[Extracted data entries]

==================================================

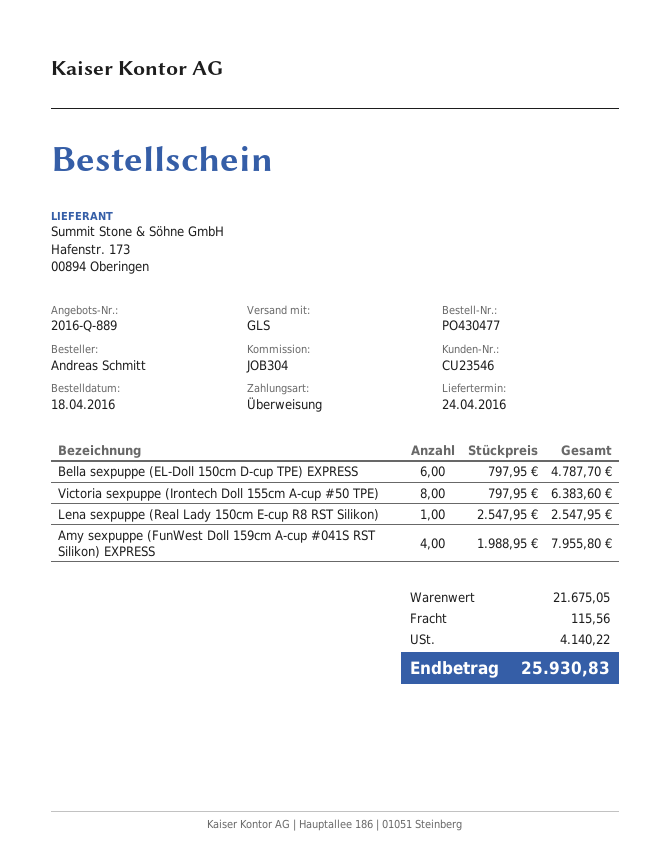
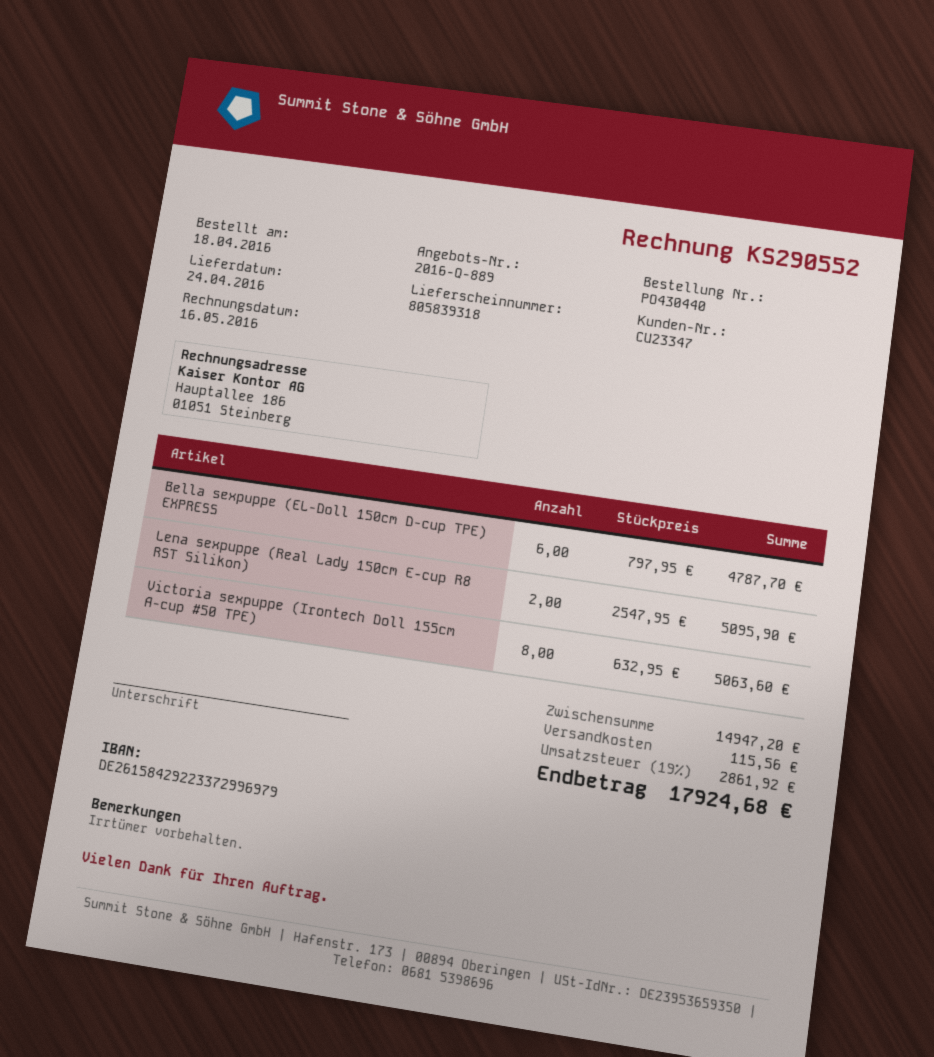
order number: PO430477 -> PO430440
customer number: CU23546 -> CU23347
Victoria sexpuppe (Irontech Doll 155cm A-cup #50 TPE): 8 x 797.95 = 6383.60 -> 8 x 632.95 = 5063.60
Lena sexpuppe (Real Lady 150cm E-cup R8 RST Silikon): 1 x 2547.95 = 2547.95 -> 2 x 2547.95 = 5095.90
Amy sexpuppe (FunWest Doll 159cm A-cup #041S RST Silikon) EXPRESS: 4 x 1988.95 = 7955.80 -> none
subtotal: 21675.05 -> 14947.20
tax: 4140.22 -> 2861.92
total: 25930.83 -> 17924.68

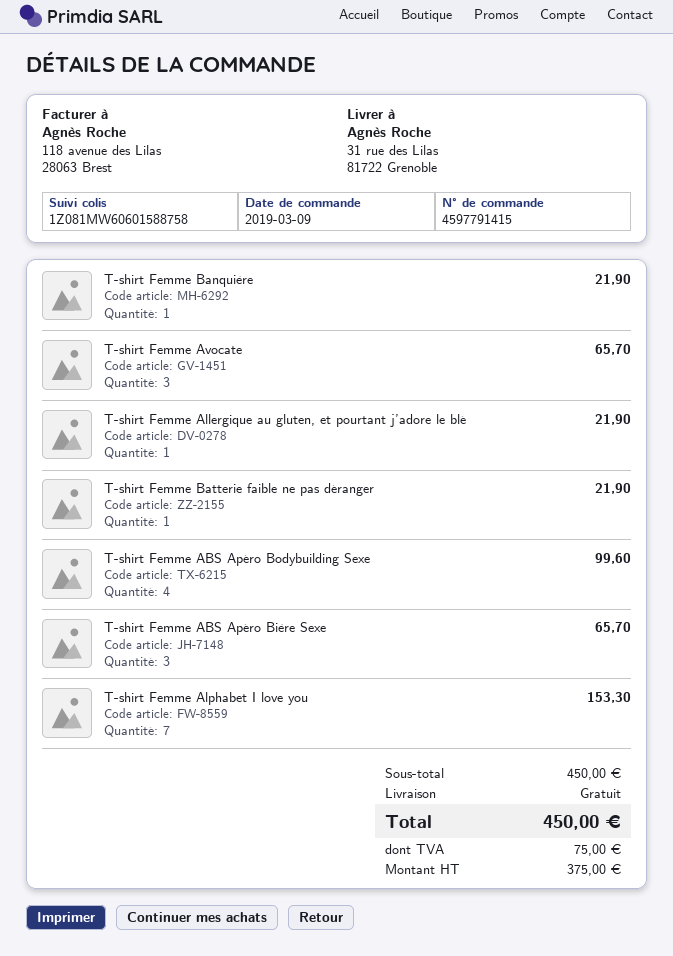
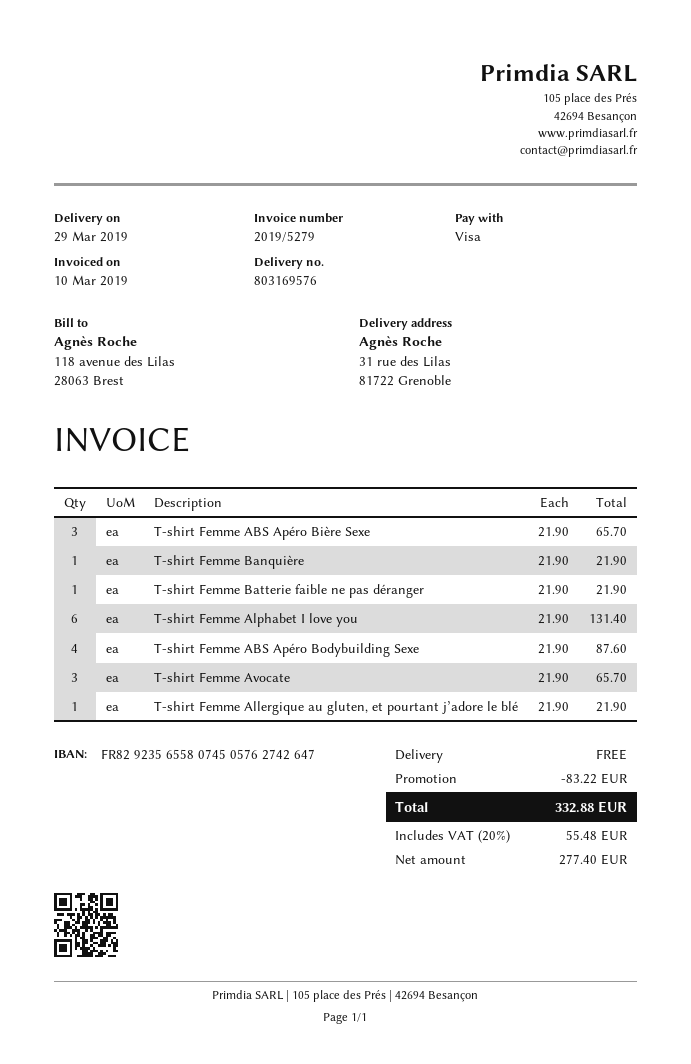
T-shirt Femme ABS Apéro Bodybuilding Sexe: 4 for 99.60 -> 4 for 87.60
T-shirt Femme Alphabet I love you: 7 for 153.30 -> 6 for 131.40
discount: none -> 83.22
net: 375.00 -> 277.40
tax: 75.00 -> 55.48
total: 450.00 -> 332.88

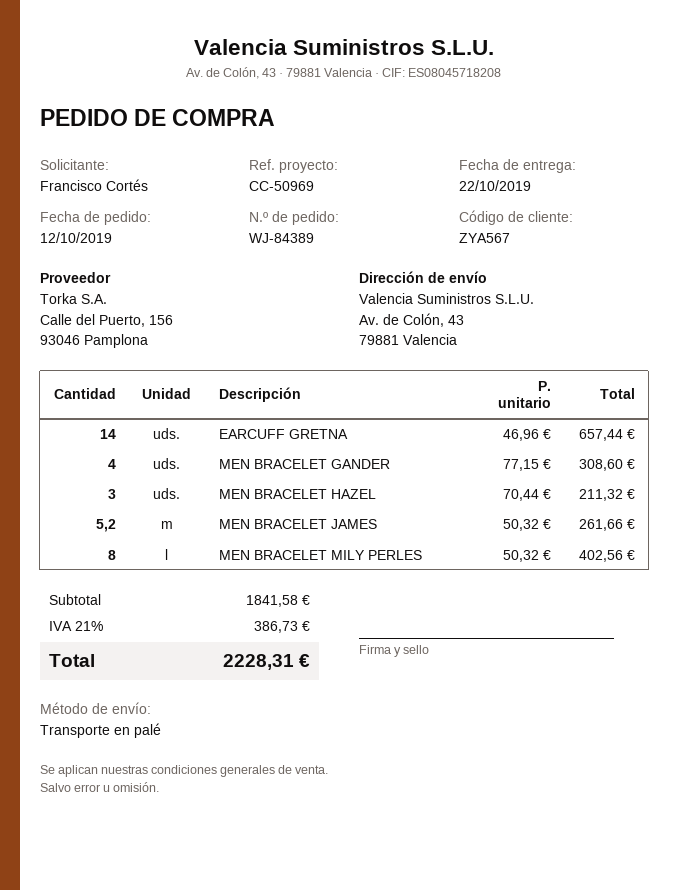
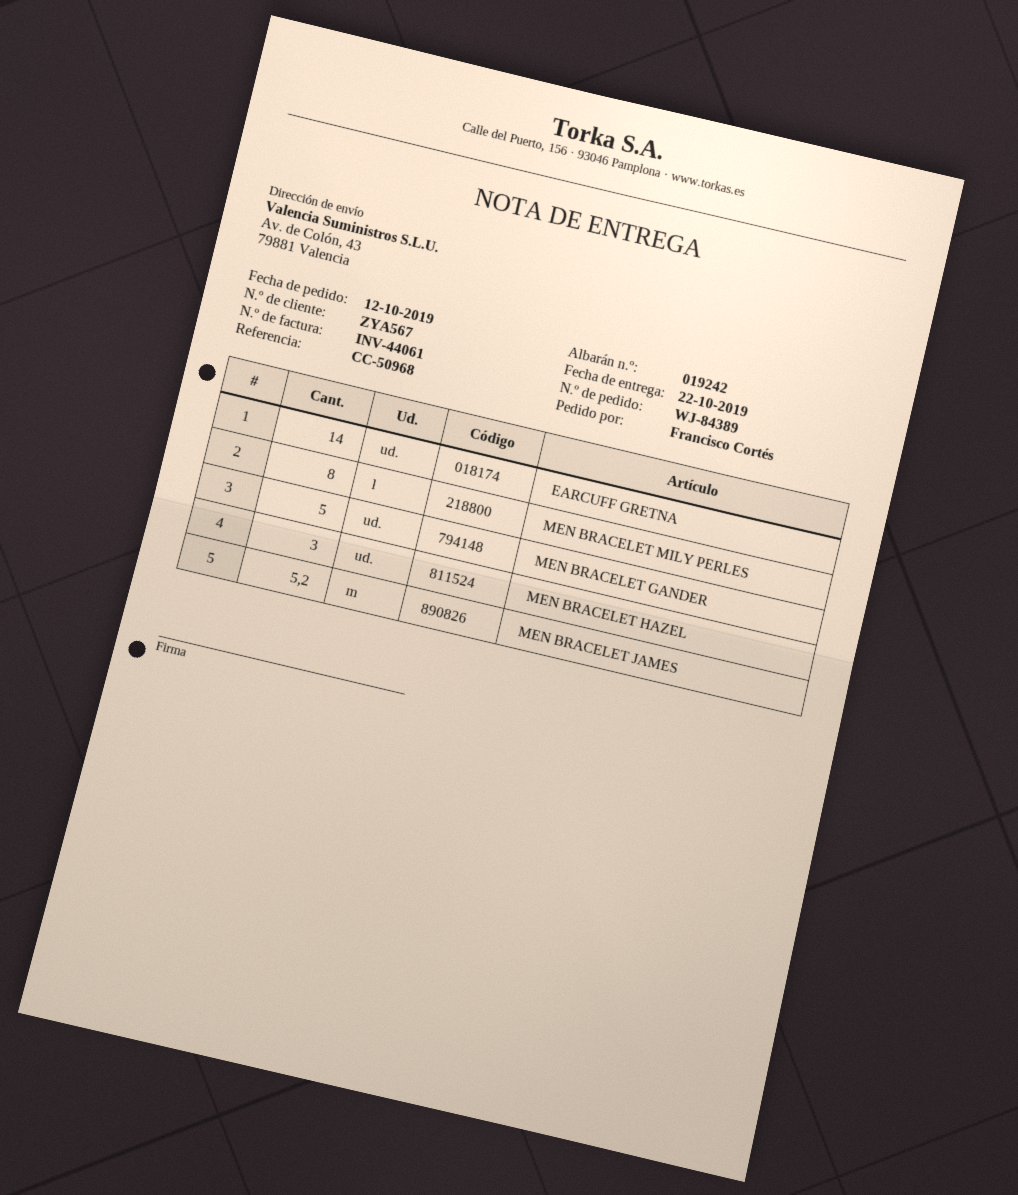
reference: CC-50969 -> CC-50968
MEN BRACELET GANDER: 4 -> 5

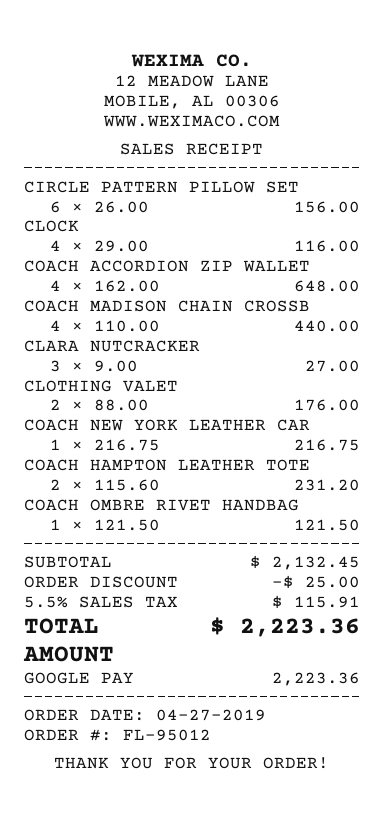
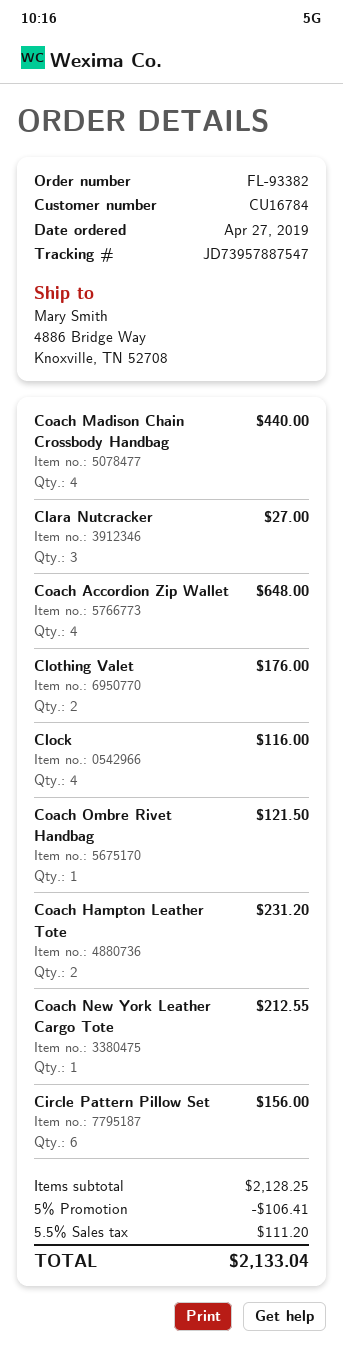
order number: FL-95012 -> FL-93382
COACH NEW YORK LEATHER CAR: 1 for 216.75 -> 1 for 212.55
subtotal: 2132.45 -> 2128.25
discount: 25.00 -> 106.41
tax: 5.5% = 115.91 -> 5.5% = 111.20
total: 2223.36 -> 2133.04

==================================================

## The task
Exactly the lines from the one holding "discount: 25.00 -> 106.41" through the end of the data are to be repeated, with both ends included.

## Expected answer
discount: 25.00 -> 106.41
tax: 5.5% = 115.91 -> 5.5% = 111.20
total: 2223.36 -> 2133.04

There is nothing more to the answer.